Passava ele naquela rua já as luzes estavam acesas, incandescentes e com a audácia de quem consegue ir para todo o lugar.
Passava ele naquela rua e mal dava pelo luar.
Passava ele naquela rua já as luzes estavam acesas, incandescentes e com a audácia de quem consegue ir para todo o lugar.
Passava ele naquela rua e mal dava pelo luar.
O mundo, desde que o conhecera, teve sempre as mesmas proporções, aparentemente ideais, mas naquela noite tudo parecia grande demais.
Passava ele naquela rua com dezenas de lâmpadas só para ele.
Passava ele naquela rua que não lhe permitia perder a sombra.
Passava ele naquela rua que lhe dava uma companhia.

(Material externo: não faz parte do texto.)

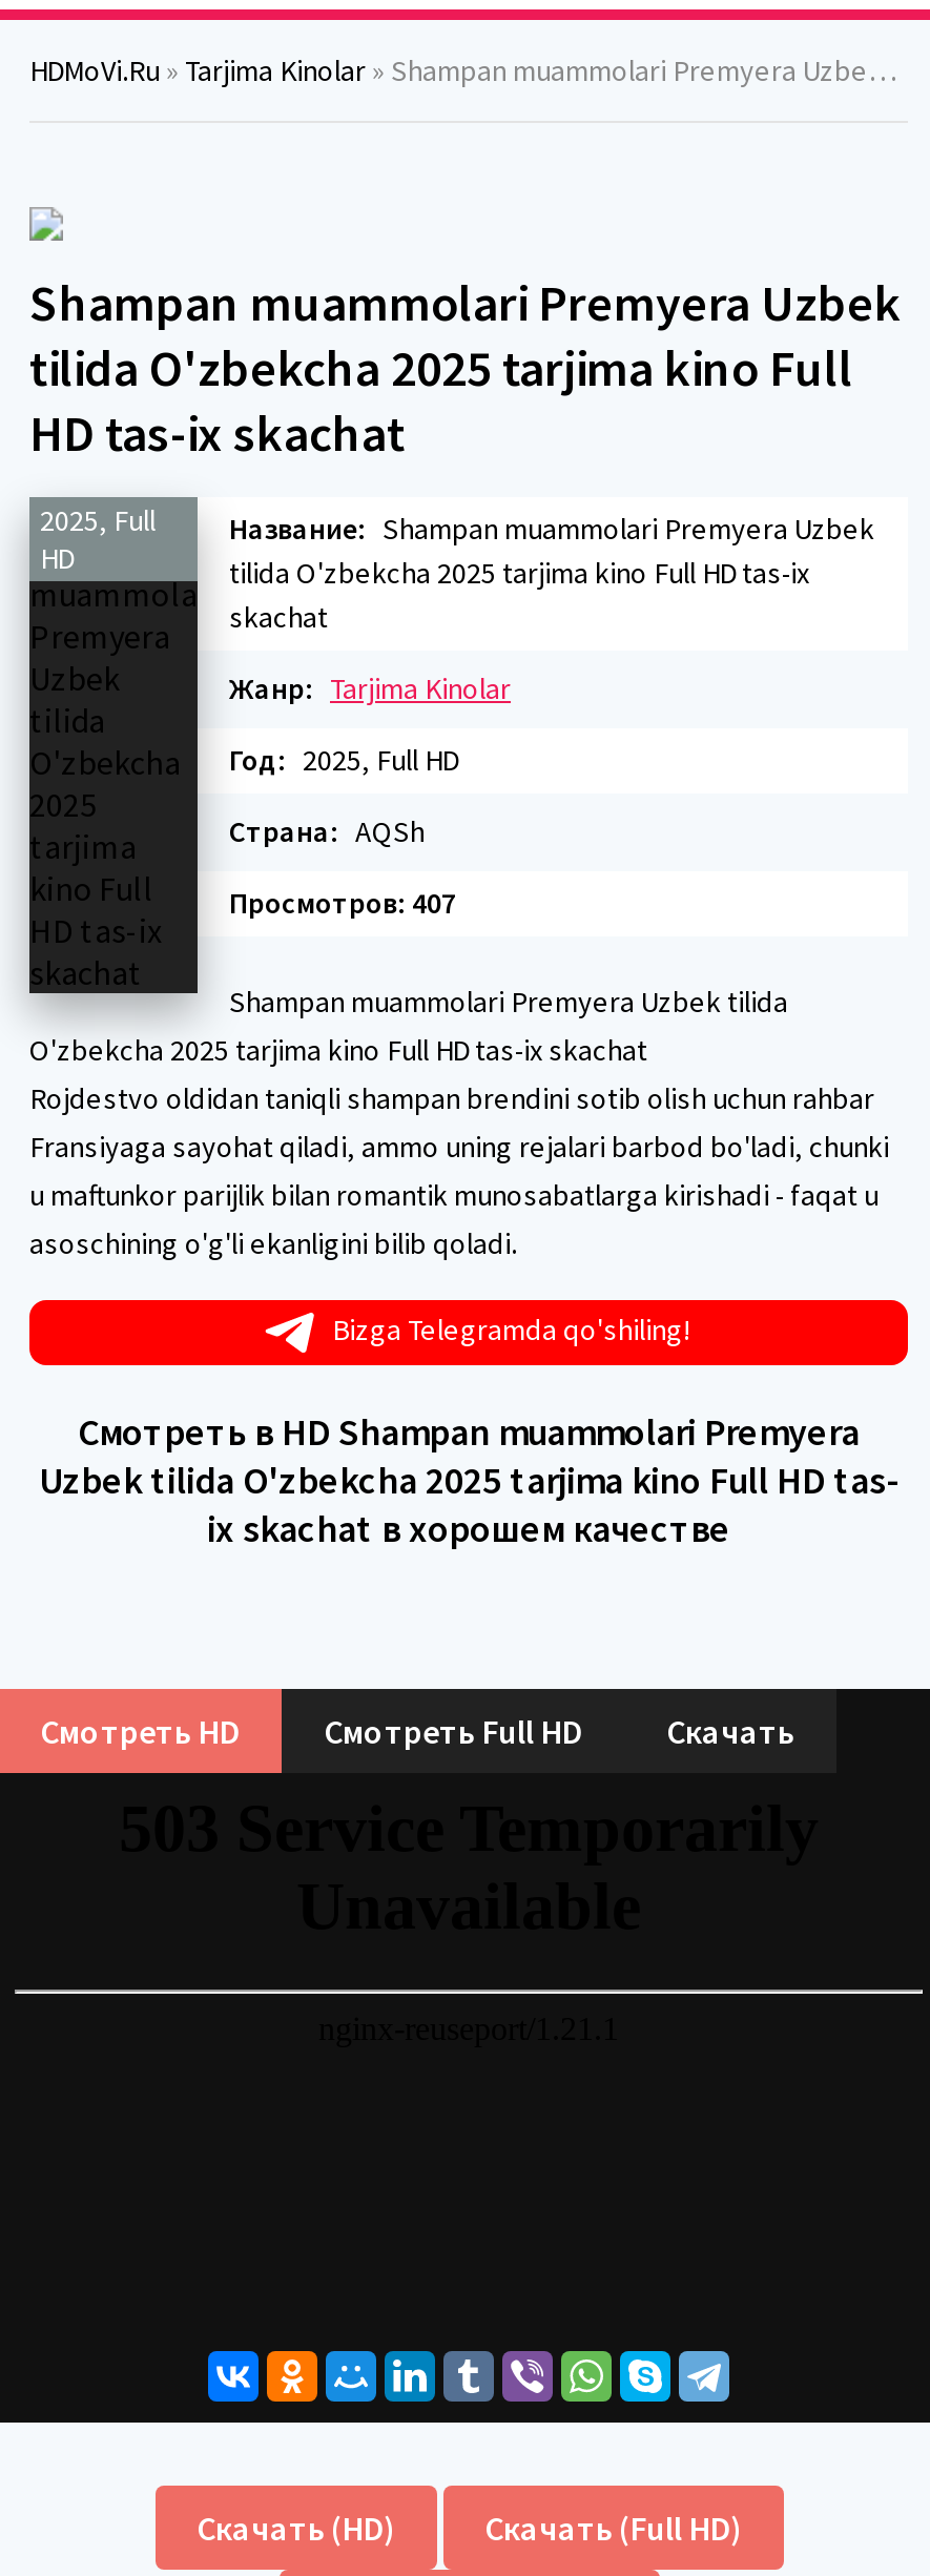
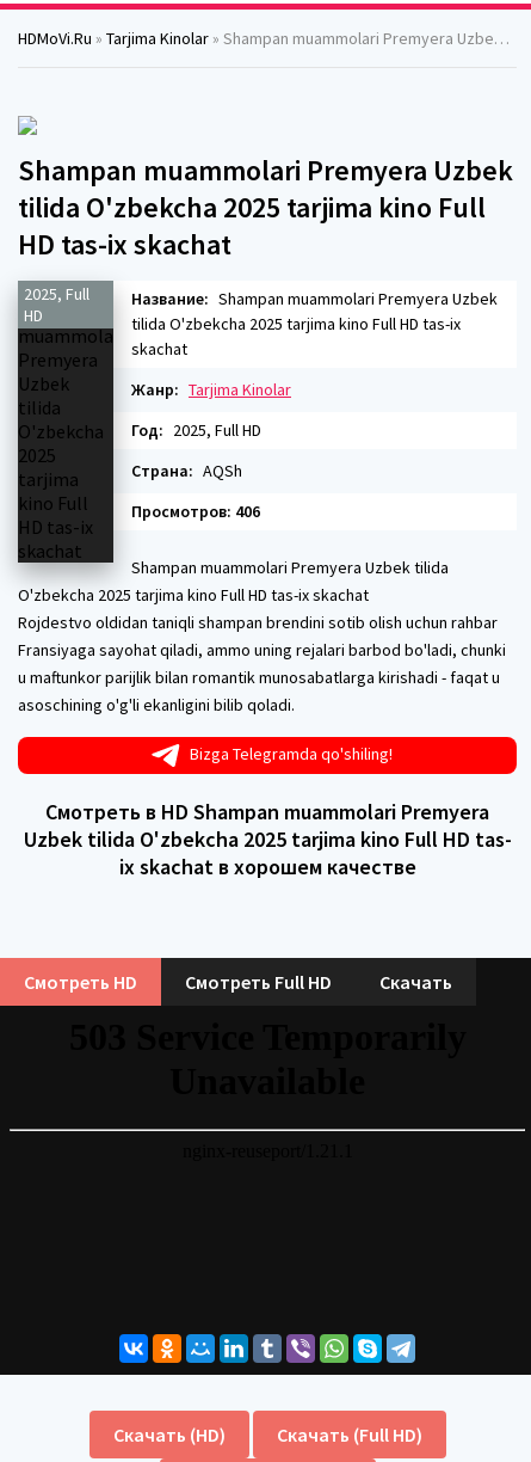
[229,884,456,922] Просмотров: 407 -> [131,500,260,522] Просмотров: 406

Passava ele naquela rua a passo acelerado, passo que só abrandaram quando virava, saia da rua, passava para a noite e a sombra para trás ficava.
Passava ele naquela rua que não lhe permitia perder a sombra.
Passava ele naquela rua que lhe dava uma companhia.
Passava ele naquela rua a passo acelerado, passo que só abrandaram quando virava, saia da rua, passava para a noite e a sombra para trás ficava.
-a todas as companhias que nos são impostas, quando não podemos ter só a nossa.